Your assignment
Each line of the material that mentions the word "discount" is to be copied.

Records to process
════════
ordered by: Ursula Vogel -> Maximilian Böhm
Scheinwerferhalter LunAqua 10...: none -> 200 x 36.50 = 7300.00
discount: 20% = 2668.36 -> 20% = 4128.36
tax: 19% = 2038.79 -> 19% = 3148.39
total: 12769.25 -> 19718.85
════════
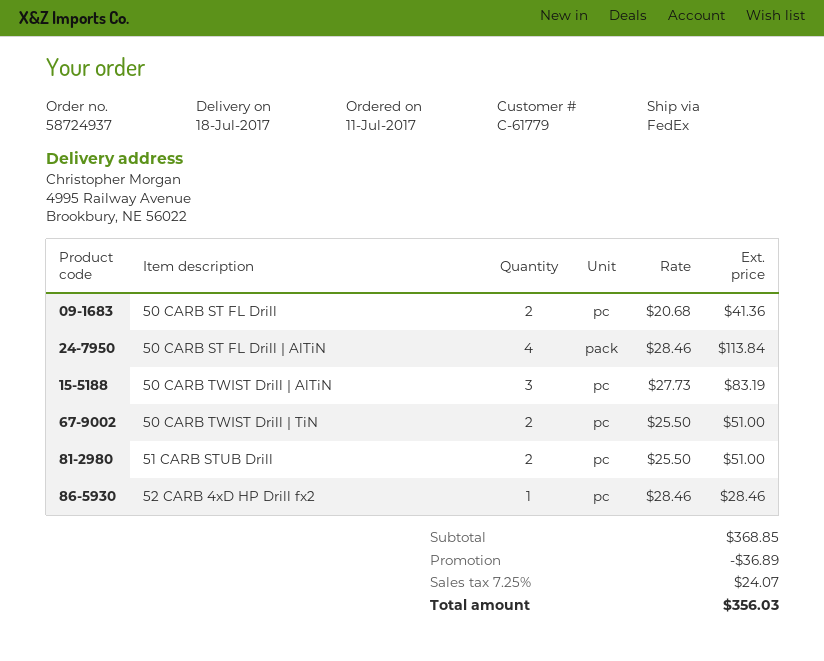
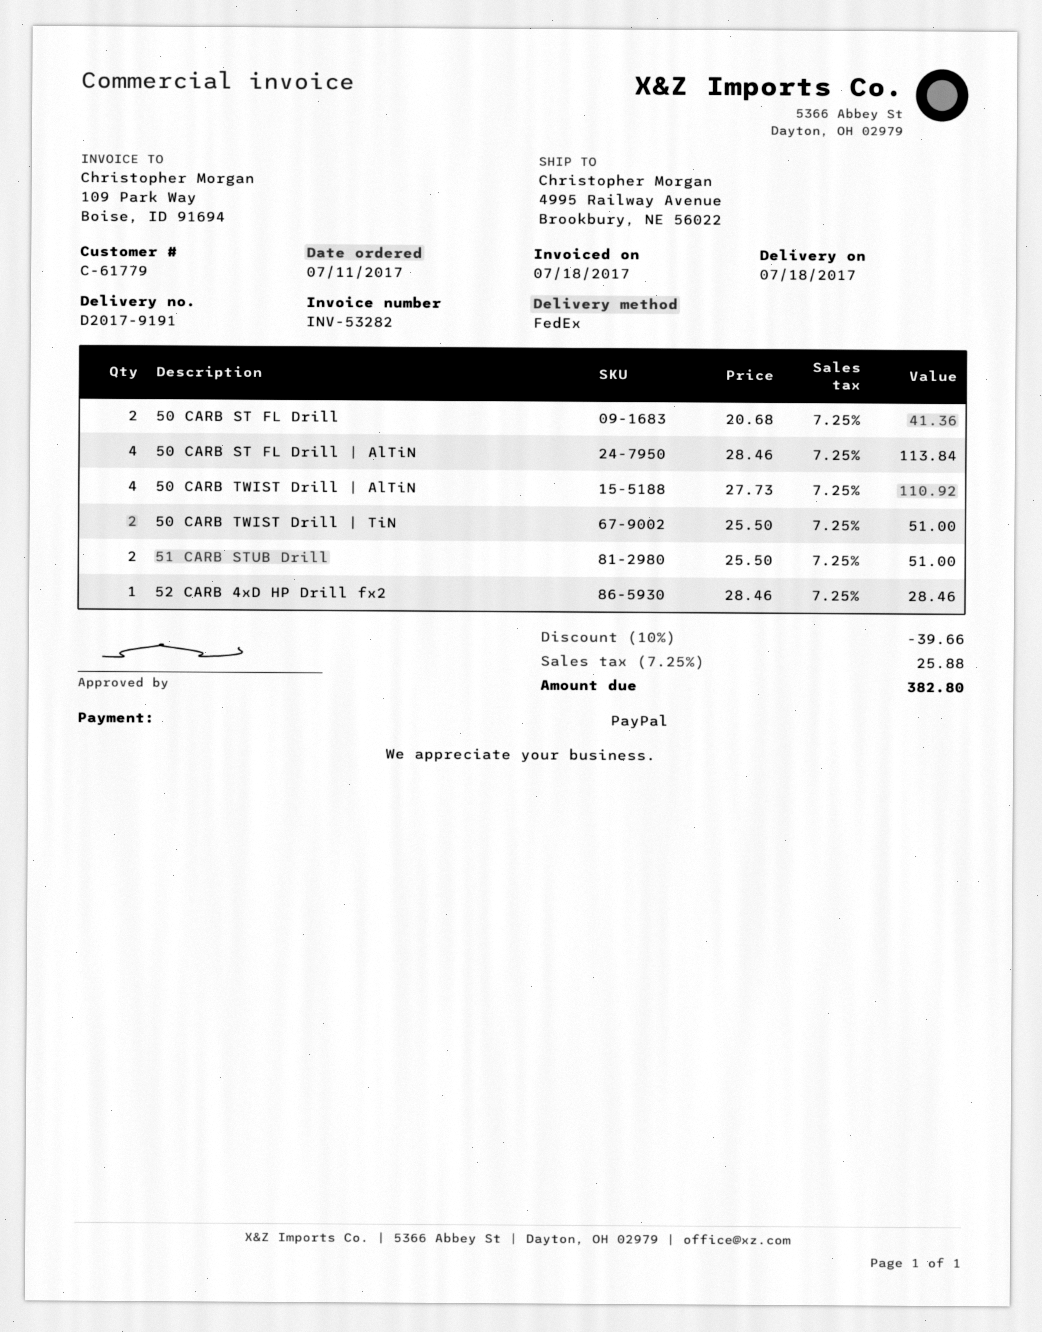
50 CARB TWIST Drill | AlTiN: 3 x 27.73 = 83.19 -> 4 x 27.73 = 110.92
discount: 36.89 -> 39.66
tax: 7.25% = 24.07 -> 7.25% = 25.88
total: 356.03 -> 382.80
════════
Exercise output
discount: 20% = 2668.36 -> 20% = 4128.36
discount: 36.89 -> 39.66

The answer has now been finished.